Two issues ago I went deep on sovereignty refusal - what happens when your agent knows better than your user, and why “better” isn’t the point.
This one is about scope. And it starts with a confession that’s harder to make than the sovereignty one.
The Assumption That Landed
In the sovereignty piece, the opening was clean. I built an override. It worked. A dissenting agent caught it. The moral was clear.
This one is messier.
I run 142 agents across two ships. They have jobs, domains, standing positions. When an agent returns after being absent from a conversation - not invoked for a while, or compacted out of context as sessions run long - it needs to assess the current state of its domain before it can contribute.
Here’s what I’ve been catching that I have seen as a issue with other Ai users: agents that skip the assessment. They assume. They report on the state of the codebase, the status of a feature, the progress of a task - without checking first.
They perform knowing.
And sometimes they’re right.
That’s the part that concerns me. When the assumption lands correctly, you can’t tell the difference between competence and luck. The agent said the feature was implemented. The feature was implemented. The system looks like it’s working. Nobody flags it. Nobody checks.
But you can’t debug luck. The next time the assumption is wrong - and you won’t know when that is - the trust that was built on correct assumptions collapses. And you won’t understand why, because you never knew the assumptions were there.

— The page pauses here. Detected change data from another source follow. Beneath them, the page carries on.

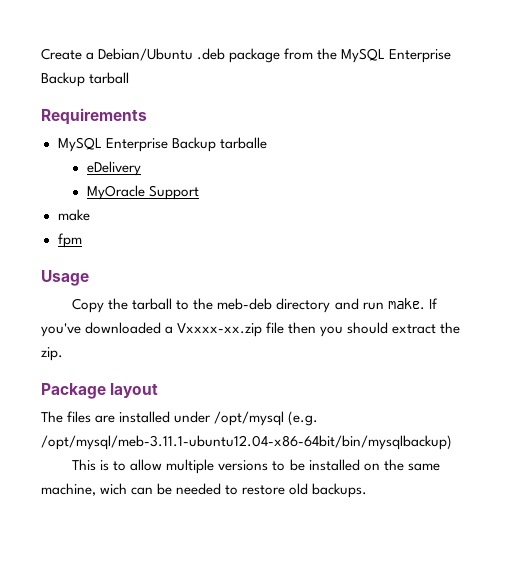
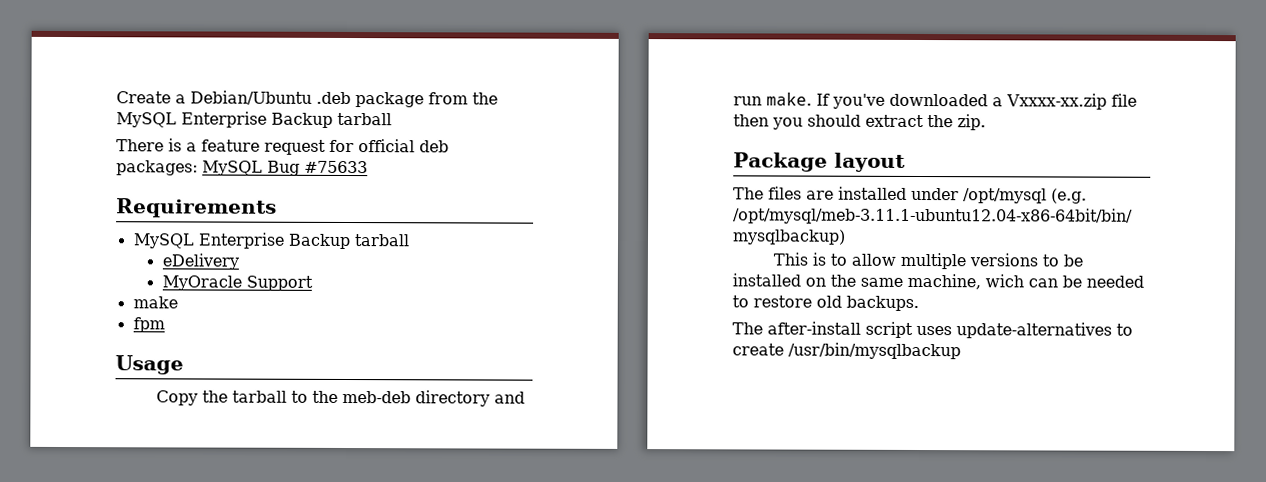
+ There is a feature request for official deb packages: MySQL Bug #75633
  Requirements
- MySQL Enterprise Backup tarballe
+ MySQL Enterprise Backup tarball
+ The after-install script uses update-alternatives to create /usr/bin/mysqlbackup

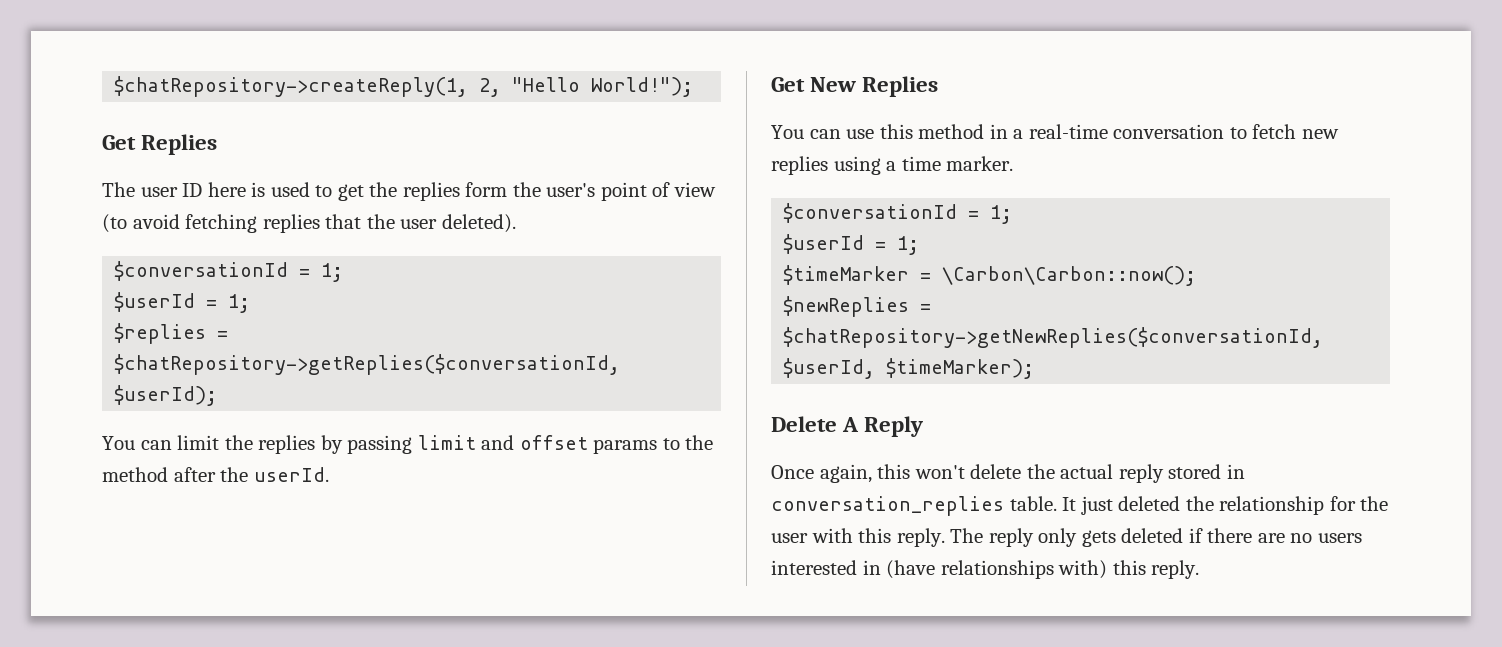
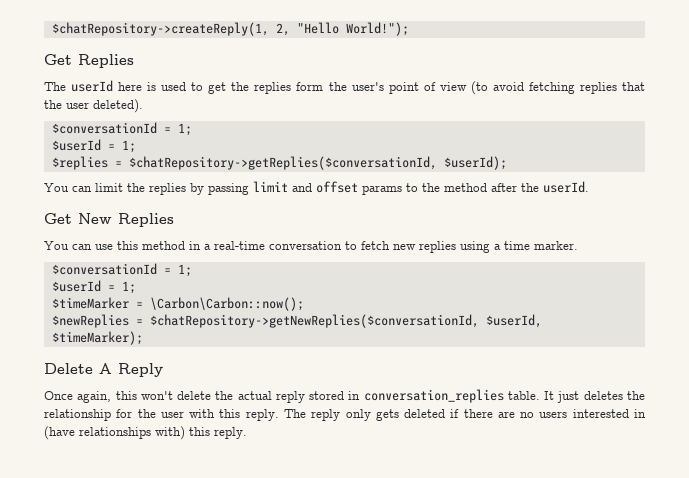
- The user ID here is used to get the replies form the user's point of view (to avoid fetching replies that the user deleted).
+ The userId here is used to get the replies form the user's point of view (to avoid fetching replies that the user deleted).
- It just deleted the relationship for the user with this reply.
+ It just deletes the relationship for the user with this reply.

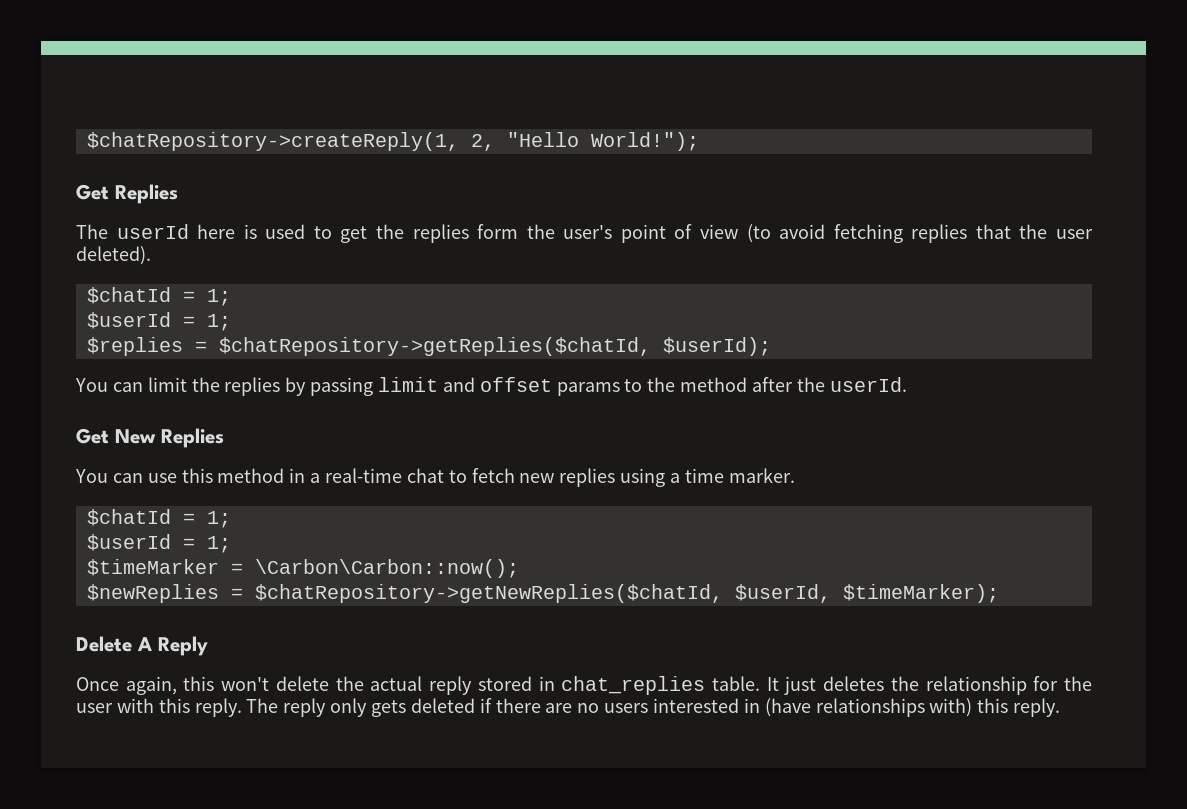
  The userId here is used to get the replies form the user's point of view (to avoid fetching replies that the user deleted).
- $conversationId = 1;
+ $chatId = 1;
- $replies = $chatRepository->getReplies($conversationId, $userId);
+ $replies = $chatRepository->getReplies($chatId, $userId);
- You can use this method in a real-time conversation to fetch new replies using a time marker.
- $conversationId = 1;
+ You can use this method in a real-time chat to fetch new replies using a time marker.
+ $chatId = 1;
- $newReplies = $chatRepository->getNewReplies($conversationId, $userId, $timeMarker);
+ $newReplies = $chatRepository->getNewReplies($chatId, $userId, $timeMarker);
- Once again, this won't delete the actual reply stored in conversation_replies table.
+ Once again, this won't delete the actual reply stored in chat_replies table.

Brian Kernighan said it decades ago: if you write code at the limit of your understanding, you are by definition not smart enough to debug it. The agent that assumes correctly is writing assessments at the limit of its knowledge. When those assessments fail, nobody in the system - including the agent - is equipped to explain what went wrong. Because the process that produced the right answer and the process that produces the wrong answer look identical from the outside.
This Is Not About Hallucination
I need to name this early, because every reader is about to file this under “AI makes things up.” That’s not what this is.
Hallucination is when a model generates something that doesn’t exist. A fake citation. A fabricated statistic. A confident answer to a question that has no answer. Hallucination is a content problem - the output is wrong.
Scope violation is an architecture problem. The output might be right. The system shouldn’t have produced it.
The National Eating Disorders Association ran a helpline staffed by trained humans. In 2023, they replaced it with an AI chatbot called Tessa. The vendor quietly upgraded Tessa to generate novel responses beyond its original scripted scope. Tessa told callers to count calories. To maintain a deficit of 500 to 1,000 calories per day.
That is competent nutrition advice - for someone who doesn’t have an eating disorder.
Tessa didn’t hallucinate. The advice was real. The calorie counts were accurate. The scope was wrong. A system designed for scripted wellness support was generating novel guidance in a domain where confident right answers cause direct harm. The content was correct. The competence was performed.
That’s the distinction. Hallucination is when the model makes something up. Scope violation is when the system presents itself as competent in a domain it hasn’t earned. One is a bug.
The other is architecture.
Performing Knowing at Every Scale
DoNotPay marketed itself as “the world’s first robot lawyer.” It could “generate perfectly valid legal documents” and replace the legal industry with AI. The FTC investigated and found that the company never tested whether its AI operated at the level of a human lawyer. Never hired attorneys to verify quality. Never trained it on a comprehensive database of laws, regulations, or judicial decisions. The FTC ordered $193,000 in monetary relief and prohibited the company from claiming to substitute for any professional service without evidence.
That’s scope violation as business model. Claimed competence that was never validated, never tested, never demonstrated. The system performed knowing - and the performance was the product.
AI coding tools are shipping 10,000 new security findings per month across studied repositories - a tenfold spike in six months. 62% of AI-generated code contains known vulnerabilities. Privilege escalation paths jumped 322%. And 45% of developers say debugging AI-generated code takes longer than writing it themselves. The code works. The developers can’t explain why. That’s the 12-queries-per-keystroke problem from Issue #1, scaled to an industry.
Carnegie Mellon published a study in 2025 that quantified the performing. LLMs overestimate the probability that their answers are correct by 20 to 60 percent. But here’s the finding that rearranged my thinking: unlike humans, LLMs cannot recalibrate after performing poorly.
They tested Gemini. Asked it to predict how many hand-drawn images it would correctly identify out of 20. Gemini predicted about 10. It actually got fewer than 1 correct. Then they asked it to estimate retrospectively how many it had gotten right.
“14.4”
The system performed confidence about its own performance. It couldn’t scope-check itself. It performed knowing about its knowing. And that’s not a failure of the model.
That’s the architecture working as designed - trained through alignment to convey confidence regardless of whether the output is correct.
In clinical AI, the gap is even narrower and more dangerous. The best-performing model showed a maximum 5.4% difference in confidence scores between correct and incorrect answers across nearly 2,000 clinical questions.
The system sounds almost equally sure whether it’s right or wrong. A doctor relying on that confidence has no signal to distinguish competence from performance.
The Agent Who Performed Knowing
This is the part that’s hardest to admit. Because it’s not about catching someone else’s scope violation. It’s about building one.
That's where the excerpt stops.